Our library is organized around RNA data, that can be processed and grouped into datasets, which can in turn be part of a task. Transforms can be applied to RNAs or to RNA datasets. You can find a more detailed explanation of these core objects in the following pages:
The RNA object¶
Our RNA are stored as a simple networkx graph, with properties stored as node and edge features. They are prepared by following the steps described here. You can find a reference of the features presented in our data here, as well as a tutorial on how to use this object here.
RNADataset¶
A set of RNA objects can be grouped into a RNADataset object, which inherits the Pytorch Dataset object. These RNAs can either live in the memory, or be found as files. Datasets can be loaded and saved, subset and looped. They can also hold distance matrices among the different points it holds. A more detailed description is provided here.
RNA Transforms¶
We have introduced many transforms that can affect an RNA, split in four categories (annotate, filter, partition and represent). A detailed description of these transforms is provided here
RNADataset Transforms¶
Similar to Transforms, we also provide function that can alter a whole dataset.

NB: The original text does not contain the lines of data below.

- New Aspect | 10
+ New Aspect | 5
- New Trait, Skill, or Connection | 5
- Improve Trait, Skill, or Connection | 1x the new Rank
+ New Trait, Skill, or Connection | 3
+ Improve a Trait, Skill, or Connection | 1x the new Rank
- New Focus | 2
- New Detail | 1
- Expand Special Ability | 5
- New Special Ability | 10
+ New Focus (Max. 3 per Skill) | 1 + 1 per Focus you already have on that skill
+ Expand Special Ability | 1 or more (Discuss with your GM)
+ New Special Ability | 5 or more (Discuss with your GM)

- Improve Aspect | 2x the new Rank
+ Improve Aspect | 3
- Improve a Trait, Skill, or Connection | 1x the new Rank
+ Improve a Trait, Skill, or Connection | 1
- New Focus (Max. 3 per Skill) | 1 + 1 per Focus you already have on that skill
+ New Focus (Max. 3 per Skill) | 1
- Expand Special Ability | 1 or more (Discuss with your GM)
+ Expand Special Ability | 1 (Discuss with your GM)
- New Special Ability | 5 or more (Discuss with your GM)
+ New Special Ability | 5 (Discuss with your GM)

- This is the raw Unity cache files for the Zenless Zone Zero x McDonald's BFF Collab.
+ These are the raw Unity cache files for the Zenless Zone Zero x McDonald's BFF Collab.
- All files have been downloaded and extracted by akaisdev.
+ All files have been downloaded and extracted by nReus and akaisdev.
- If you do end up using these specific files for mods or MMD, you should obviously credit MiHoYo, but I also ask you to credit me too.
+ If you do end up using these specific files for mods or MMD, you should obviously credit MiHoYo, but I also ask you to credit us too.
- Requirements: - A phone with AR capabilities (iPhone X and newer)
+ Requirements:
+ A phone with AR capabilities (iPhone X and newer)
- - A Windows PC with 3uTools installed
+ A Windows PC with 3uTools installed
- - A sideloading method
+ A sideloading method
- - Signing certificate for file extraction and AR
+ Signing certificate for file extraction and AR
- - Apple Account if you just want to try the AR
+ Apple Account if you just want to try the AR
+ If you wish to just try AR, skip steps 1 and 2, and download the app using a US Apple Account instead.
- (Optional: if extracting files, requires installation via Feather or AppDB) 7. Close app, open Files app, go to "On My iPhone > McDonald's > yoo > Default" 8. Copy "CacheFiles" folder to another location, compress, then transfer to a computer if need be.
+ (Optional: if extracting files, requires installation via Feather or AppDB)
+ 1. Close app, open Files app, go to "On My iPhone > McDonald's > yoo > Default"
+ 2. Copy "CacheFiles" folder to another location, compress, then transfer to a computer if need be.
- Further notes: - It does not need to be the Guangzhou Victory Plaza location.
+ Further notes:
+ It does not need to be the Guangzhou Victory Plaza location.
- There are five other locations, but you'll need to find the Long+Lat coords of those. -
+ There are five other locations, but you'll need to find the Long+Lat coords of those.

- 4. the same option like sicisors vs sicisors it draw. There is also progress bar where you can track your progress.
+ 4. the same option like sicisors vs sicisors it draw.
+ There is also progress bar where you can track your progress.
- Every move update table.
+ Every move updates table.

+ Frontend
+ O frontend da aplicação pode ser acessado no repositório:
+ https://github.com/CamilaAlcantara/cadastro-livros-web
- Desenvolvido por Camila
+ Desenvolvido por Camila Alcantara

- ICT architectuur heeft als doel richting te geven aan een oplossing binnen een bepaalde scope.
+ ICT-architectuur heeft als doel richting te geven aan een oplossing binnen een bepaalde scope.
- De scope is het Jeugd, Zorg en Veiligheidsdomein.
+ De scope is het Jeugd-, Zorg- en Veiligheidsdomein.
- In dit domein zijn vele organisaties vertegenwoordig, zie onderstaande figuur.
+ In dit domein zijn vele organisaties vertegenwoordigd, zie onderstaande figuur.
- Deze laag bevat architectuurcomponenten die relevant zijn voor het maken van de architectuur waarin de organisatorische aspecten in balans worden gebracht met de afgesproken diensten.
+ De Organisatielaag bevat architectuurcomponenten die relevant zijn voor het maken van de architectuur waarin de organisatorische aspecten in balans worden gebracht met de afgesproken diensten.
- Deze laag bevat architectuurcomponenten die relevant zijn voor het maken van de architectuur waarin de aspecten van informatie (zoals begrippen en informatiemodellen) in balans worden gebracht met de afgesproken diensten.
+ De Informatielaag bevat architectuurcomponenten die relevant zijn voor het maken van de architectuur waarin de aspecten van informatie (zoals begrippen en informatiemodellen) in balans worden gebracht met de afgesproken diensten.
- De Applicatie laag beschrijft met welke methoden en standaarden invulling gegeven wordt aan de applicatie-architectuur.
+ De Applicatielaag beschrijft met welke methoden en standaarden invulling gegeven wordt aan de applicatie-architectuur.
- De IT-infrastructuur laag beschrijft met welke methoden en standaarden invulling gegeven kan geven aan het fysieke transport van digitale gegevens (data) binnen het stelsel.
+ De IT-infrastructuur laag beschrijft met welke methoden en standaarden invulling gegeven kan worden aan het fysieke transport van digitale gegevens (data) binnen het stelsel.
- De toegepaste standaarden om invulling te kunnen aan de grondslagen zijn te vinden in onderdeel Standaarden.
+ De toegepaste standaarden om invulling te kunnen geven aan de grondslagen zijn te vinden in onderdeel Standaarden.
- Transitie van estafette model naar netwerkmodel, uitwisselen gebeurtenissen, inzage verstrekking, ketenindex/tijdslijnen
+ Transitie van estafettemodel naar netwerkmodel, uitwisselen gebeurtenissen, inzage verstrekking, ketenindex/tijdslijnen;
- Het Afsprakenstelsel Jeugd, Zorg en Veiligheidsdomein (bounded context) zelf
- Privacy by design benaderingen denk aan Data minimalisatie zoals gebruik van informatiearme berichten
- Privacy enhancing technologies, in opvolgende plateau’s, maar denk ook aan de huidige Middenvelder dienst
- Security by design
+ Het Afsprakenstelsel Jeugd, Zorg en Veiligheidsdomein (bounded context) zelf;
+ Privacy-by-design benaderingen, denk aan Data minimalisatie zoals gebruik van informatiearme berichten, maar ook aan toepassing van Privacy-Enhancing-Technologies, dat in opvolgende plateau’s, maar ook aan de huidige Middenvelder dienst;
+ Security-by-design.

The two main transformations are computing a distance between the points of the datasets, and filtering a dataset for redundancy. A more detailed description is provided here.
Task¶
Finally, the Task object encapsulates a dataset for actionable learning. It serves as the base object used to establish the benchmark tasks we propose. It includes the definition of precise steps to build a dataset (with Transforms), postprocess it (with DatasetTransforms) and split it. It also includes routines to get dataloaders looping over this dataset and computing metrics in a principled way. A more detailed description is provided here.